TASK TO CARRY OUT: In the data below, which lines hold the word "text"? Copy them.

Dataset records
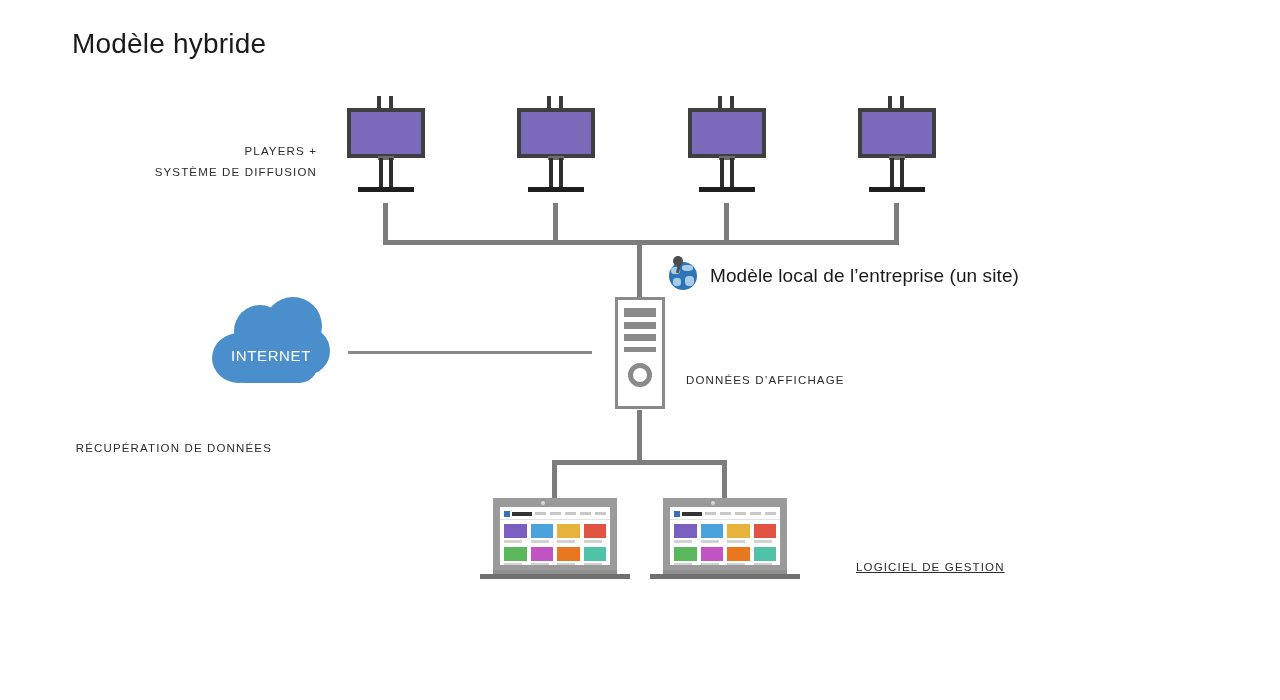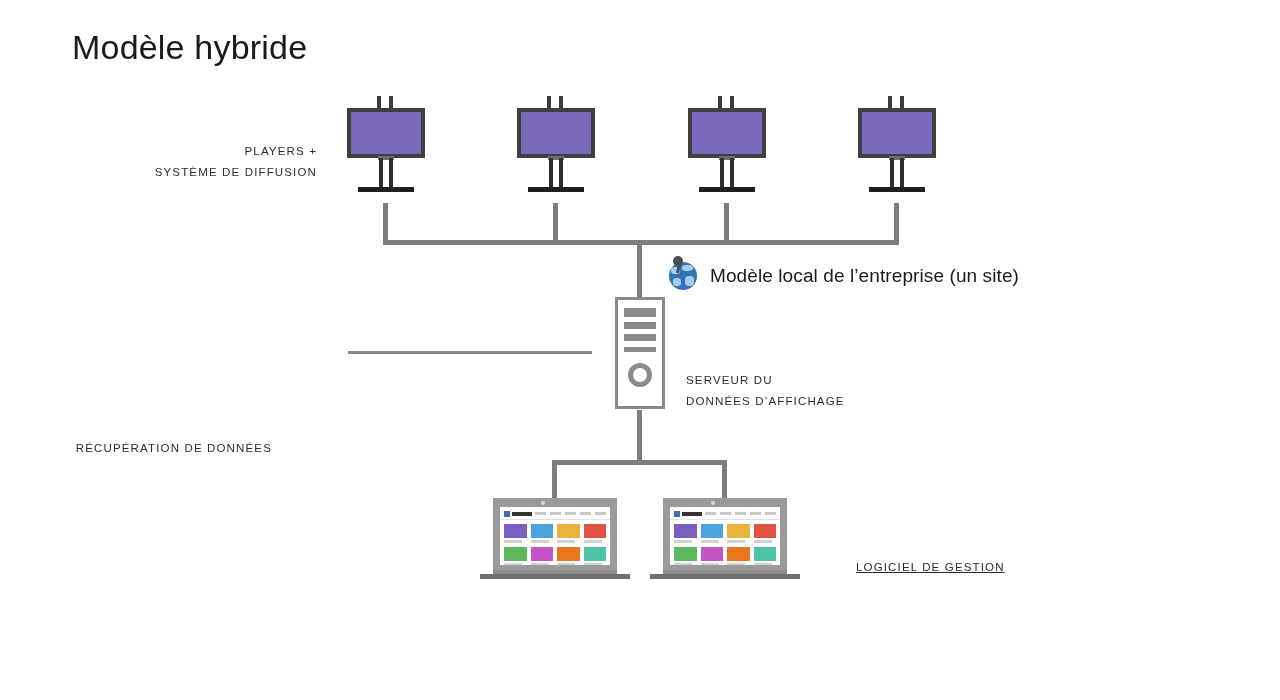--- a/index.html
+++ b/index.html
@@ -20,21 +20,21 @@
     left: 0; top: 0;
     width: 1280px;
     height: 700px;
   }
   .abs { position: absolute; }
 
   
   .title {
     left: 72px;
     top: 28px;
-    font-size: 34px;
+    font-size: 28px;
     font-weight: 400;
     color: #1a1a1a;
     letter-spacing: 0.2px;
     white-space: nowrap;
   }
 
   
   .caption {
     font-size: 11.5px;
     letter-spacing: 1.15px;
@@ -348,38 +348,45 @@
       <div class="land l1"></div>
       <div class="land l2"></div>
       <div class="land l3"></div>
       <div class="land l4"></div>
     </div>
     <div class="pin-stem"></div>
     <div class="pin"></div>
   </div>
   <div class="abs net-label" style="left:710px; top:265px;">Modèle local de l’entreprise (un site)</div>
 
+  <div class="abs cloud" style="left:212px; top:297px;">
+    <div class="base"></div>
+    <div class="b b1"></div>
+    <div class="b b2"></div>
+    <div class="b b3"></div>
+    <div class="b b4"></div>
+    <div class="cloud-label">INTERNET</div>
+  </div>
 
   <div class="abs line-thin" style="left:348px; top:351px; width:244px;"></div>
 
   <div class="abs caption right" style="left:50px; top:402px; width:222px;margin-top:36px;">
     <div>RÉCUPÉRATION DE DONNÉES</div>
   </div>
 
   <div class="abs server" style="left:615px; top:297px;">
     <div class="case"></div>
     <div class="bar b1"></div>
     <div class="bar b2"></div>
     <div class="bar b3"></div>
     <div class="bar b4"></div>
     <div class="ring"></div>
   </div>
 
   <div class="abs caption left" style="left:686px; top:370px; width:240px;">
-    <div>SERVEUR DU</div>
     <div>DONNÉES D’AFFICHAGE</div>
   </div>
 
   <div class="abs line-v" style="left:637px; top:410px; height:52px;"></div>
   <div class="abs line-h" style="left:552px; top:460px; width:175px;"></div>
   <div class="abs line-v" style="left:552px; top:460px; height:40px;"></div>
   <div class="abs line-v" style="left:722px; top:460px; height:40px;"></div>
 
   <div class="abs laptop" style="left:480px; top:498px;">
     <div class="lid">

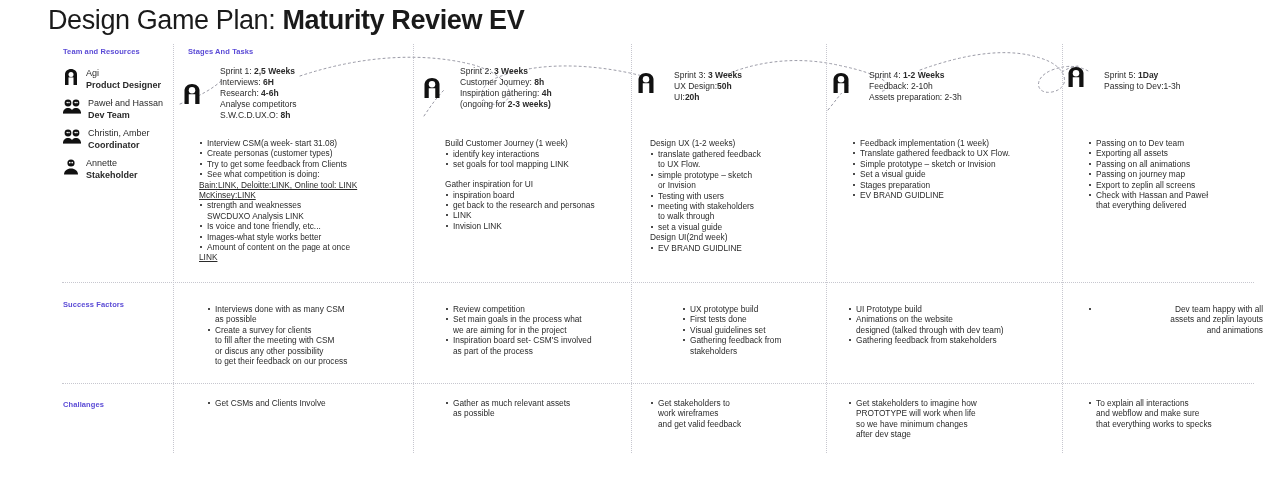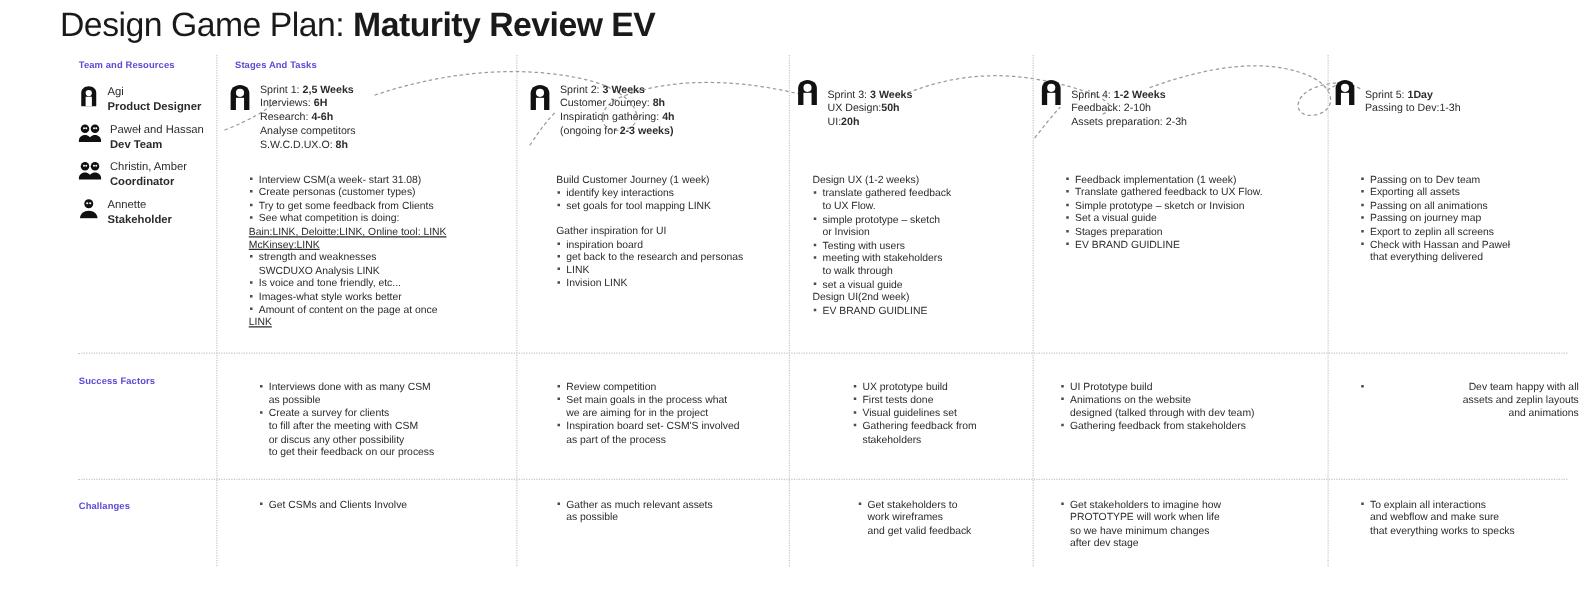--- a/index.html
+++ b/index.html
@@ -34,21 +34,21 @@
     letter-spacing:.1px;white-space:nowrap;
   }
 
   
   .person{position:absolute;display:flex;align-items:flex-start;gap:7px;}
   .person .txt{font-size:9px;line-height:11.5px;color:#2b2b2b;white-space:nowrap;}
   .person .txt .role{font-weight:700;display:block;}
   .ico{flex:0 0 auto;display:block;}
 
   
-  .sprint{position:absolute;display:flex;align-items:flex-start;gap:6px;}
+  .sprint{position:absolute;display:flex;align-items:center;gap:18px;}
   .sprint .head{font-size:8.5px;line-height:11px;color:#2b2b2b;white-space:nowrap;}
   .sprint .head b{font-weight:700;}
 
   
   .block{position:absolute;font-size:8.3px;line-height:10.4px;color:#2b2b2b;}
   .block .lead{display:block;white-space:nowrap;margin-bottom:.5px;}
   .block ul{list-style:none;margin:0;padding:0;}
   .block li{
     position:relative;padding-left:8px;margin:0;white-space:pre-line;
   }
@@ -301,21 +301,21 @@
   <div class="block" style="left:682px;top:304px;width:185px;">
     <ul>
       <li>UX prototype build</li>
       <li>First tests done</li>
       <li>Visual guidelines set</li>
       <li>Gathering feedback from
 stakeholders</li>
     </ul>
   </div>
 
-  <div class="block" style="left:650px;top:398px;width:185px;margin-left:36px;">
+  <div class="block" style="left:650px;top:398px;width:185px;">
     <ul>
       <li>Get stakeholders  to
 work  wireframes
 and get valid feedback</li>
     </ul>
   </div>
 
   <div class="sprint" style="left:831px;top:62px;">
     <span>
       <svg class="ico" width="20" height="24" viewBox="0 0 16 18">

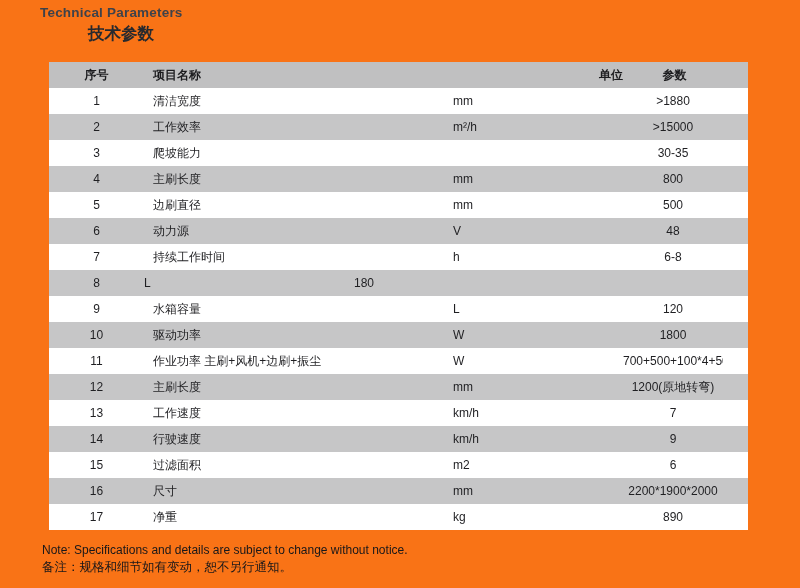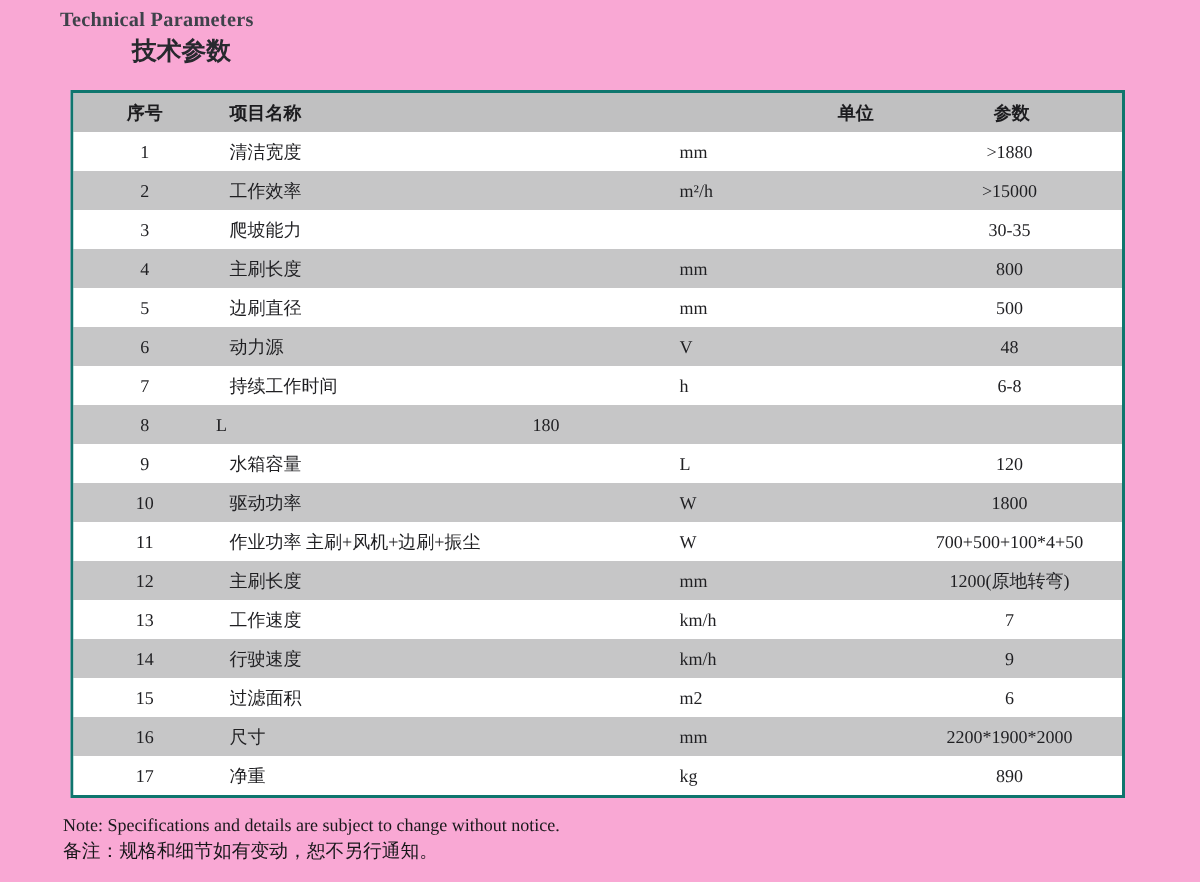--- a/index.html
+++ b/index.html
@@ -5,23 +5,22 @@
   html, body {
     margin: 0;
     padding: 0;
     background: #ffffff;
     font-family: "Liberation Sans", "DejaVu Sans", sans-serif;
   }
   .page {
     position: relative;
     width: 800px;
     height: 588px;
-    background: #f9a8d4;
+    background: #f97316;
     overflow: hidden;
-    font-family: Liberation Serif, serif;
   }
   .title-en {
     position: absolute;
     left: 40px;
     top: 5px;
     font-size: 13.5px;
     font-weight: bold;
     letter-spacing: 0.2px;
     color: #3e424a;
   }
@@ -32,21 +31,21 @@
     font-size: 16.5px;
     font-weight: bold;
     color: #27292e;
     margin-left: 48px;
   }
   .ptable {
     position: absolute;
     left: 47px;
     top: 60px;
     width: 699px;
-    border: 2px solid #0f766e;
+    border: 2px solid #f97316;
     background: #ffffff;
   }
   .t-row {
     display: flex;
     height: 26px;
     line-height: 26px;
     font-size: 12px;
     color: #1f1f22;
     background: #ffffff;
     white-space: nowrap;
@@ -58,21 +57,21 @@
   }
   .t-body .t-row:nth-child(even) {
     background: #c6c6c7;
   }
   .c { box-sizing: border-box; overflow: hidden; }
   .c.no    { width: 95px;  text-align: center; }
   .c.item  { flex: 1;      text-align: left; padding-left: 9px; }
   .c.unit  { width: 170px; text-align: left; }
   .c.param { width: 100px; text-align: center; }
   .c.sp    { width: 25px; }
-  .t-header .c.unit  { text-align: center; padding-left: 65px; }
+  .t-header .c.unit  { text-align: right; padding-left: 65px; }
   .t-header .c.param { text-align: center; padding-left: 3px; }
   .note-en {
     position: absolute;
     left: 42px;
     top: 543px;
     font-size: 12px;
     color: #17171a;
   }
   .note-zh {
     position: absolute;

ANSWER FOR THE TASK:
   .c.no    { width: 95px;  text-align: center; }
   .c.item  { flex: 1;      text-align: left; padding-left: 9px; }
   .c.unit  { width: 170px; text-align: left; }
   .c.param { width: 100px; text-align: center; }
-  .t-header .c.unit  { text-align: center; padding-left: 65px; }
+  .t-header .c.unit  { text-align: right; padding-left: 65px; }
   .t-header .c.param { text-align: center; padding-left: 3px; }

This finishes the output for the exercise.